[Start of Attachment]

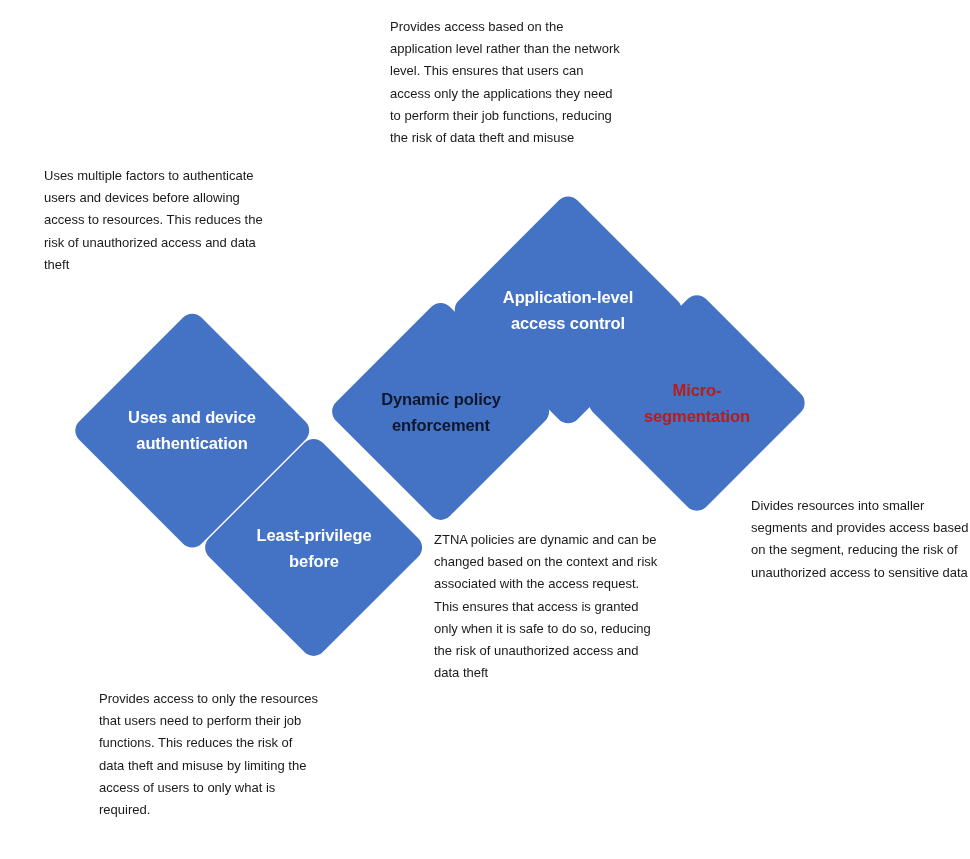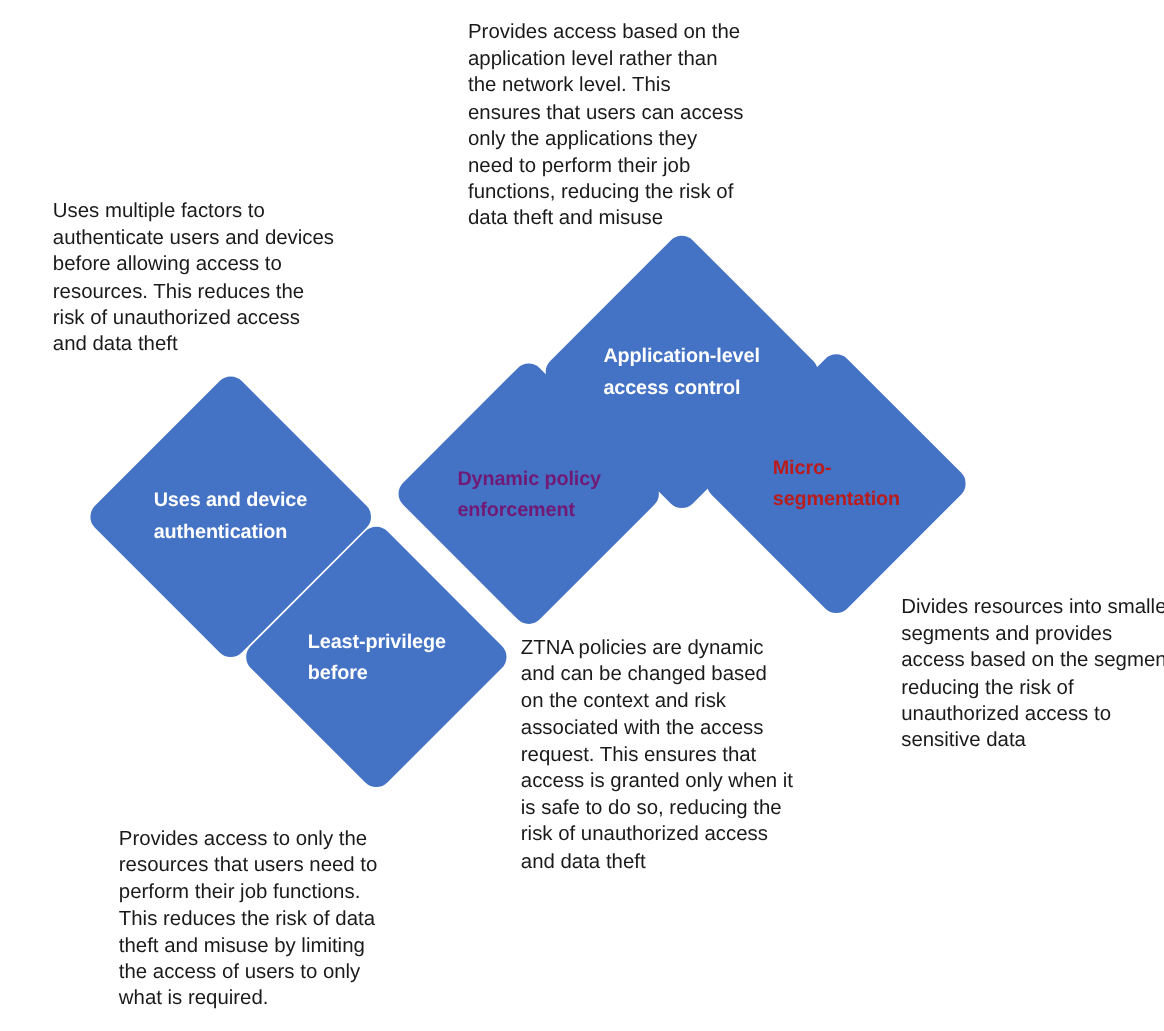--- a/index.html
+++ b/index.html
@@ -60,7 +60,7 @@
   .desc {
     position: absolute;
     color: #1a1a1a;
-    font-size: 17px;
+    font-size: 13px;
     line-height: 22.2px;
     font-weight: normal;
     white-space: pre-line;

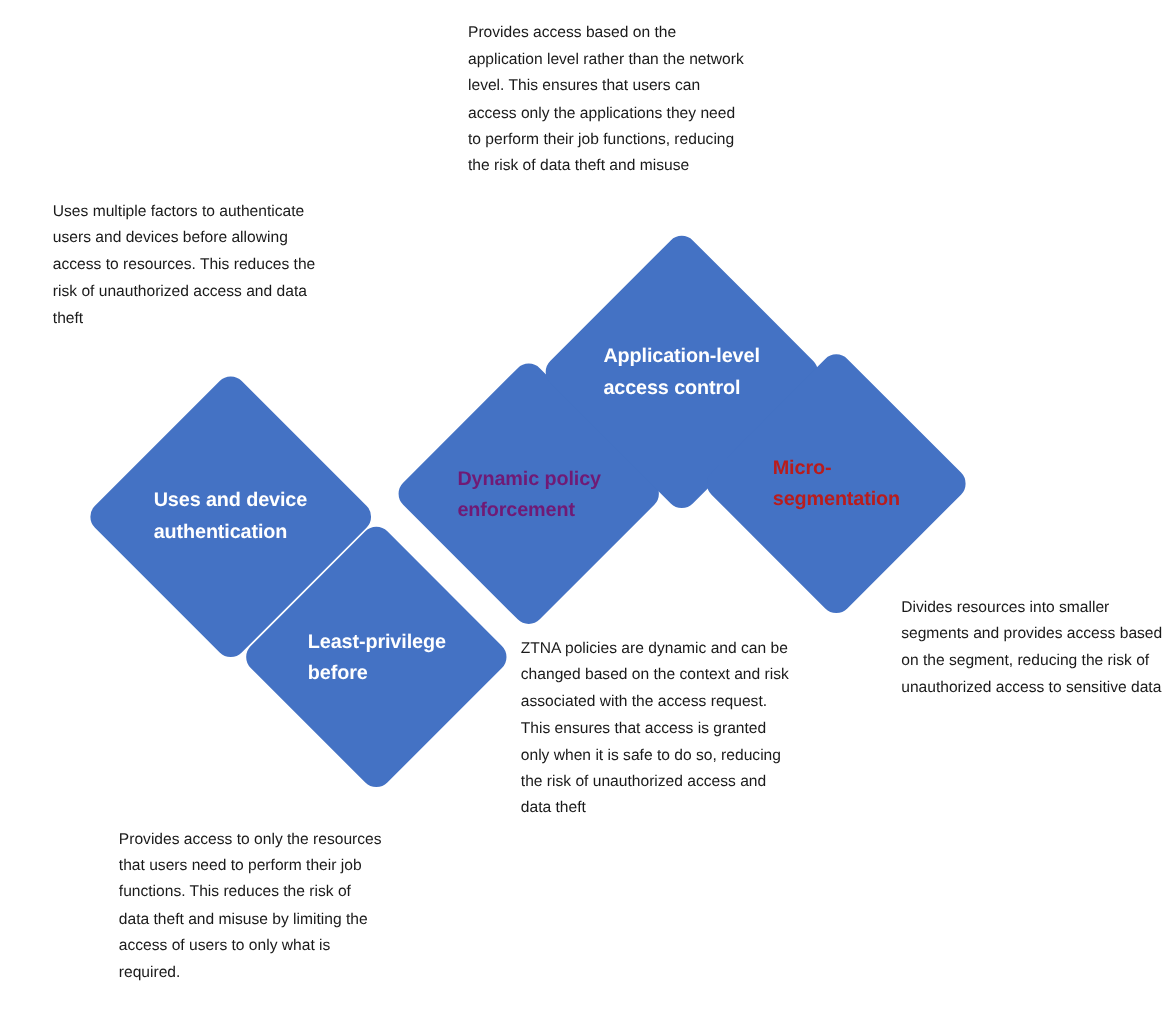--- a/index.html
+++ b/index.html
@@ -45,6 +45,7 @@
     display: flex;
     align-items: center;
     justify-content: center;
+    text-align: center;
     color: #ffffff;
     font-weight: bold;
     font-size: 16.5px;

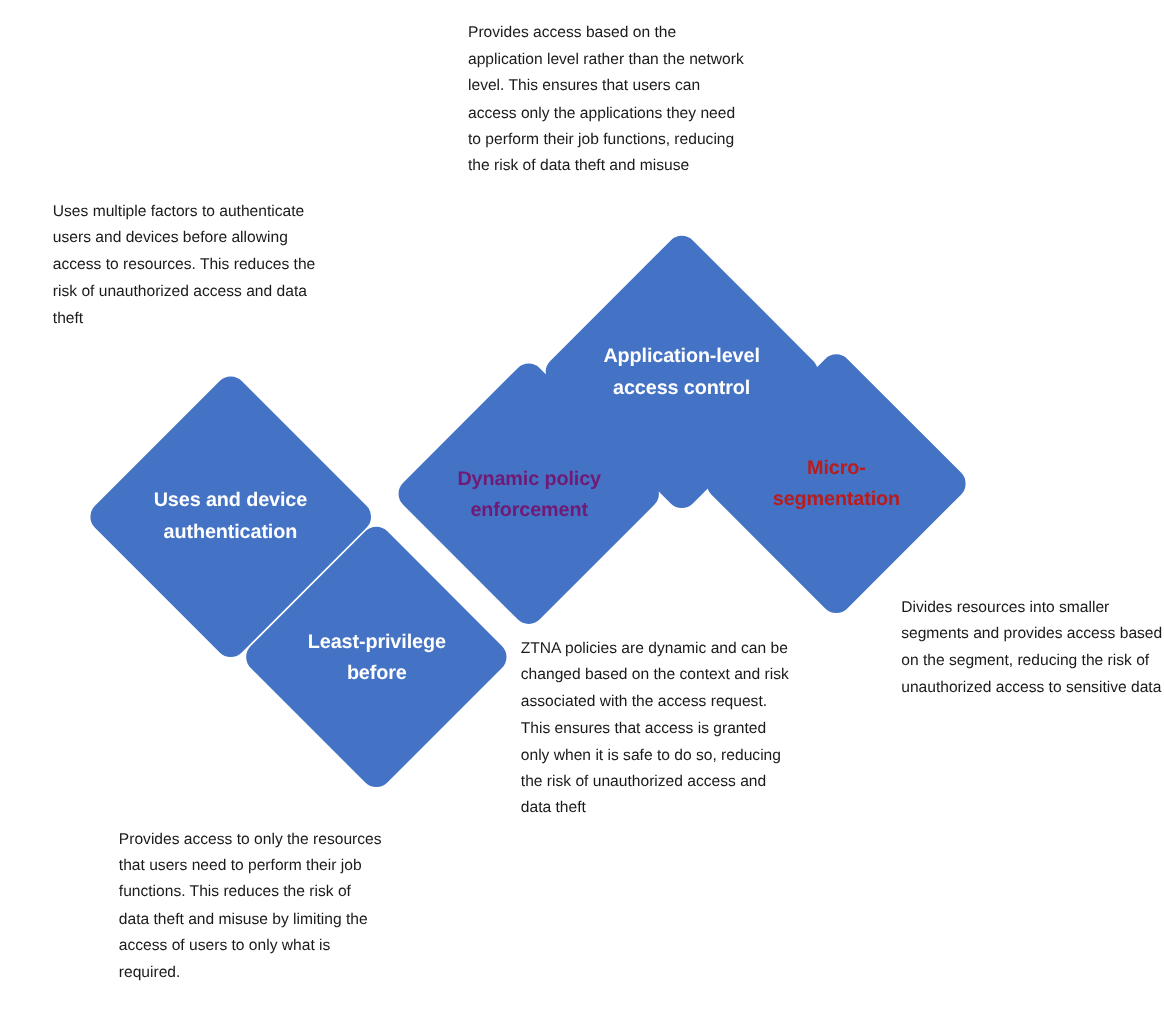--- a/index.html
+++ b/index.html
@@ -84,7 +84,7 @@
     </div>
     <div class="diamond-wrap" style="left: 327px; top: 298px; width: 228px; height: 228px;">
       <div class="diamond" style="background: rgb(68, 114, 196); width: 161.22px; height: 161.22px; left: 33.3898px; top: 33.3898px;"></div>
-      <div class="diamond-label" style="color: #701a75;">Dynamic policy
+      <div class="diamond-label" style="color: #0f172a;">Dynamic policy
 enforcement</div>
     </div>
     <div class="diamond-wrap" style="left: 449px; top: 191px; width: 238px; height: 238px;">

[End of Attachment]

Please output every entry above exactly, without the pictures.

### EXERCISE ANSWER
--- a/index.html
+++ b/index.html
@@ -60,7 +60,7 @@
   .desc {
     position: absolute;
     color: #1a1a1a;
-    font-size: 17px;
+    font-size: 13px;
     line-height: 22.2px;
     font-weight: normal;
     white-space: pre-line;

--- a/index.html
+++ b/index.html
@@ -45,6 +45,7 @@
     display: flex;
     align-items: center;
     justify-content: center;
+    text-align: center;
     color: #ffffff;
     font-weight: bold;
     font-size: 16.5px;

--- a/index.html
+++ b/index.html
@@ -84,7 +84,7 @@
     </div>
     <div class="diamond-wrap" style="left: 327px; top: 298px; width: 228px; height: 228px;">
       <div class="diamond" style="background: rgb(68, 114, 196); width: 161.22px; height: 161.22px; left: 33.3898px; top: 33.3898px;"></div>
-      <div class="diamond-label" style="color: #701a75;">Dynamic policy
+      <div class="diamond-label" style="color: #0f172a;">Dynamic policy
 enforcement</div>
     </div>
     <div class="diamond-wrap" style="left: 449px; top: 191px; width: 238px; height: 238px;">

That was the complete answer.